→ Assignment
Write out, from the entries below, exactly the lines that run between the lines holding "subtotal: 129.90 -> 129.17" and "balance: 109.44 -> 99.11", inclusive, and stop there.

→ Data shown
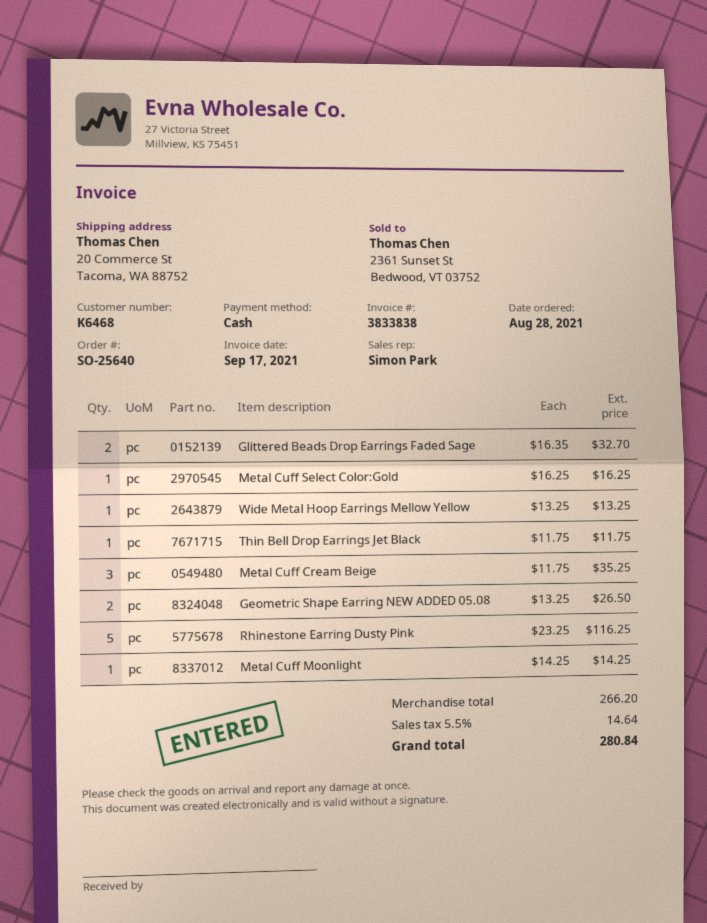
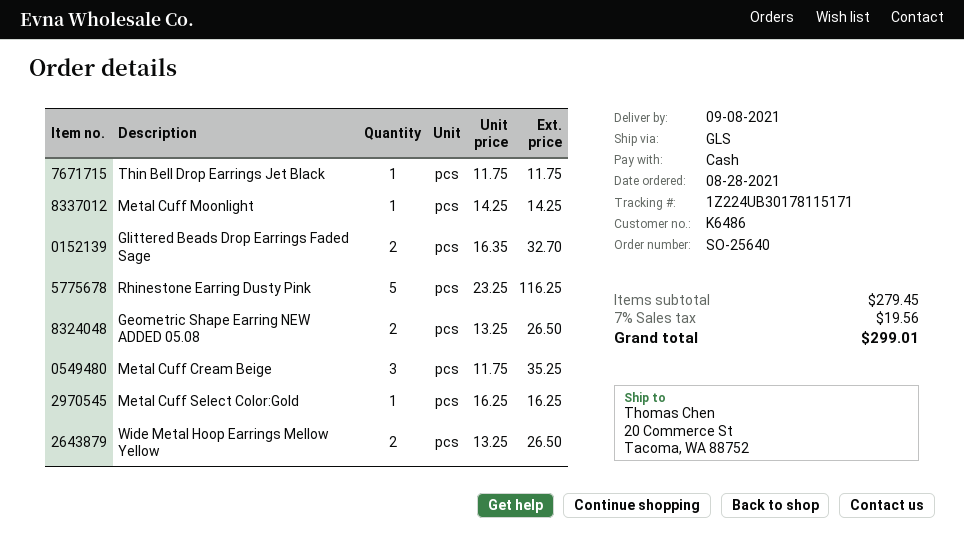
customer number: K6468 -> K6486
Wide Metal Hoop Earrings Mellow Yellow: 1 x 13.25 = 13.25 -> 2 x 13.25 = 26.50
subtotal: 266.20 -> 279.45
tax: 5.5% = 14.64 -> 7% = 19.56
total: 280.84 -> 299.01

* * *

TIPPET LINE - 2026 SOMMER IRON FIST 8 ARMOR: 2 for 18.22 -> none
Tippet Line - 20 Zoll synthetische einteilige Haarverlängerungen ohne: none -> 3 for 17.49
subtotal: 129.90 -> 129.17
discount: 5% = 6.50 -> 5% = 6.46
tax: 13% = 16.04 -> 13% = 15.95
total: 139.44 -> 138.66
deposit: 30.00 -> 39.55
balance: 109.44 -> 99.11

→ Solution to the problem
subtotal: 129.90 -> 129.17
discount: 5% = 6.50 -> 5% = 6.46
tax: 13% = 16.04 -> 13% = 15.95
total: 139.44 -> 138.66
deposit: 30.00 -> 39.55
balance: 109.44 -> 99.11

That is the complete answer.